The decision, which follows similar findings in other cases on the setting of care home fees, demonstrates the importance of getting the decision right and following fair and proper processes when taking a decision as to the level of fees to be paid. Provided that a local authority has paid due regard to the actual costs of care, then the decision as to the level of fees that it will pay to care home providers is a matter for the authority (and it may take into account its financial circumstances in coming to that decision).

An individual claimant’s challenge to the council’s decision to outsource a large number of its functions and services failed on the basis that her claim for judicial review was out of time. The decision reiterates the importance of bringing a judicial review claim within the relevant time limits (being three months from the date when the grounds for the application first arose in relation to judicial review claims unless the claim relates to a procurement or planning decision taken after 1 July 2013, see Legal update, The Civil Procedure (Amendment No 4) Rules 2013 made implementing judicial review reforms).

The claimant in this case failed in her application because, although she was challenging the council’s decision to award the contracts to private sector organisations, the substance of her challenge was to the council’s earlier decisions to proceed with the procurement process for the outsourcing of its functions and services (respectively taken by the council in 2010 and 2011).

Human rights

The issue for the High Court in this case was whether a local authority was liable under Article 8 of the Human Rights Act 1998 (HRA 1998) for a criminal assault on the claimant and his girlfriend, which had been committed by a child in its care who had escaped during a supervised visit, and resulted in the claimant suffering a serious brain injury.

In concluding that the local authority was not liable, the High Court took into account the fact that the claimant had brought the claim five years out of time.

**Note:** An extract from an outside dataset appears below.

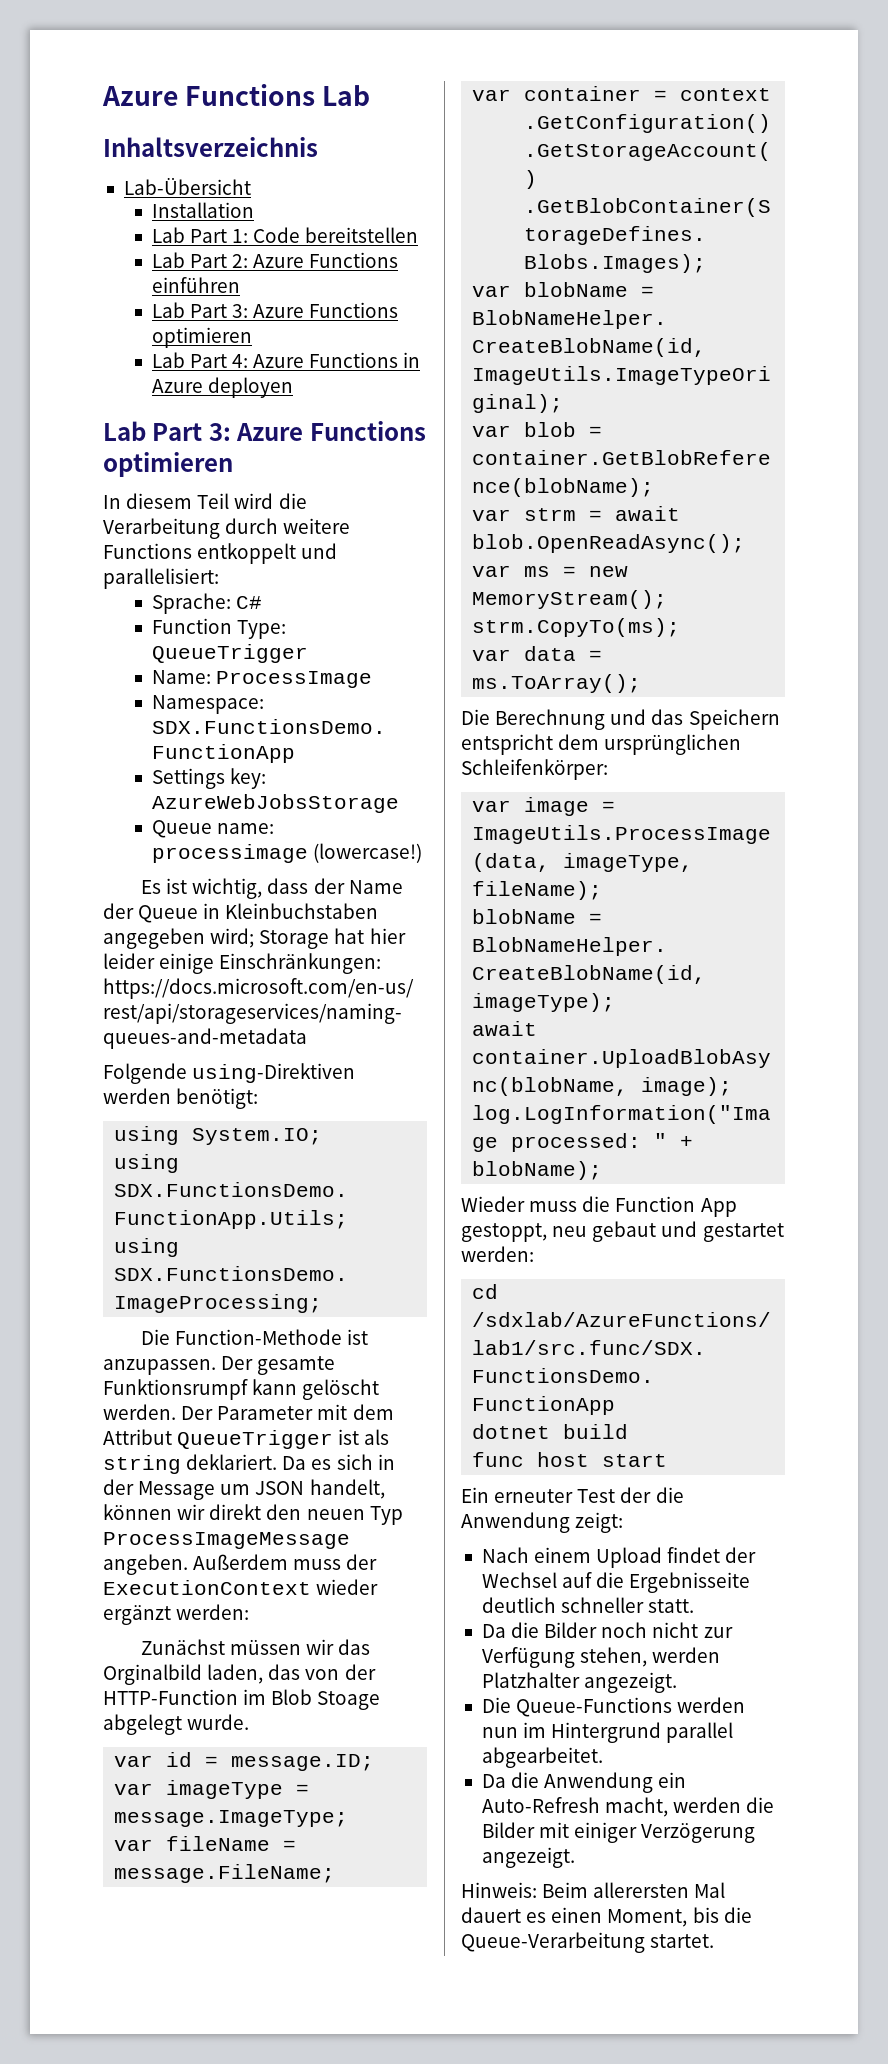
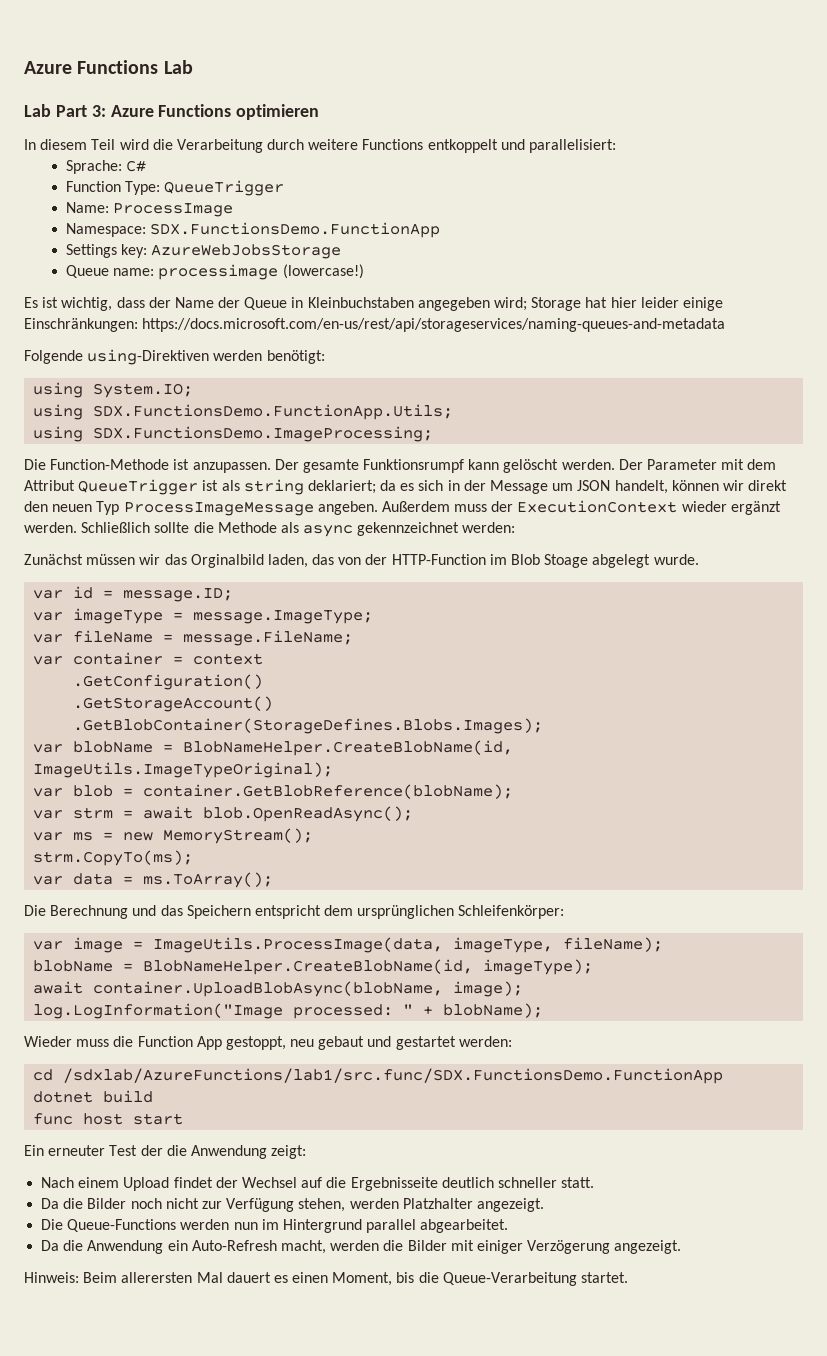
[103,137,318,157] [123,177,251,195] [151,202,254,218] [151,227,419,243] [151,252,399,268] [151,277,240,293] [151,302,399,318] [151,327,252,348] [151,352,421,368] [151,377,293,398] // Inhaltsverzeichnis // Lab-Übersicht // Installation // Lab Part 1: Code bereitstellen // Lab Part 2: Azure Functions einführen // Lab Part 3: Azure Functions optimieren // Lab Part 4: Azure Functions in Azure deployen -> (193, 67) none
[186,1454,307,1470] deklariert. Da -> [307,480,397,494] deklariert; da
(171, 1615) none -> [24,522,460,537] werden. Schließlich sollte die Methode als async gekennzeichnet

Although there is a discretion to extend time, the High Court was satisfied that for a duty to be owed, the following three requirements had to be satisfied: that it was equitable to allow the claim to be brought out of time; that there was a real and immediate risk of serious harm to the claimant that the local authority knew (or ought to have known about); and if there was such a risk the authority took reasonable steps to eliminate or substantially reduce the risk.

  • Care order for the adoption of a child removed from birth parents did not violate Article 8 of the European Convention on Human Rights (Re B (a child) [2013] UKSC 30)

The Supreme Court has dismissed the parents’ appeal of the High Court’s decision that a care order with a view to the adoption of their daughter was necessary and not a violation of their rights under Article 8 of the ECHR. It did so on the basis that it was satisfied that the child was likely to suffer significant harm within the meaning of section 31(2)(a) of the Children Act 1989 and that her removal was a proportionate response and not a breach of Article 8 given the risk of her future psychological or emotional harm.

Anti- social behaviour

The Court of Appeal has confirmed that a council had acted correctly in applying for an injunction to restrain gang-related violence (IRGV) under section 34 of the Policing and Crime Act 2009 rather than an anti-social behavior order (ASBO) to restrain the activities of the appellant (J).

J’s actions, which involved visiting a carnival in rival gang territory with 30 other gang members all wearing his gang’s colours, were clearly intended to act as a show of force and were deliberately provocative, intending to create an aura of menace. Therefore, it would not have been appropriate for the court, as J submitted, to have considered first whether an ASBO would be an appropriate remedy. J had participated in a deliberately provocative demonstration and was not acting in a passive capacity. The legislation governing ASBOs and IRGVs are directed towards different social problems and Parliament cannot have intended to require the courts, when considering whether to grant an IGV, to first consider whether an ASBO would be an adequate remedy (as J submitted).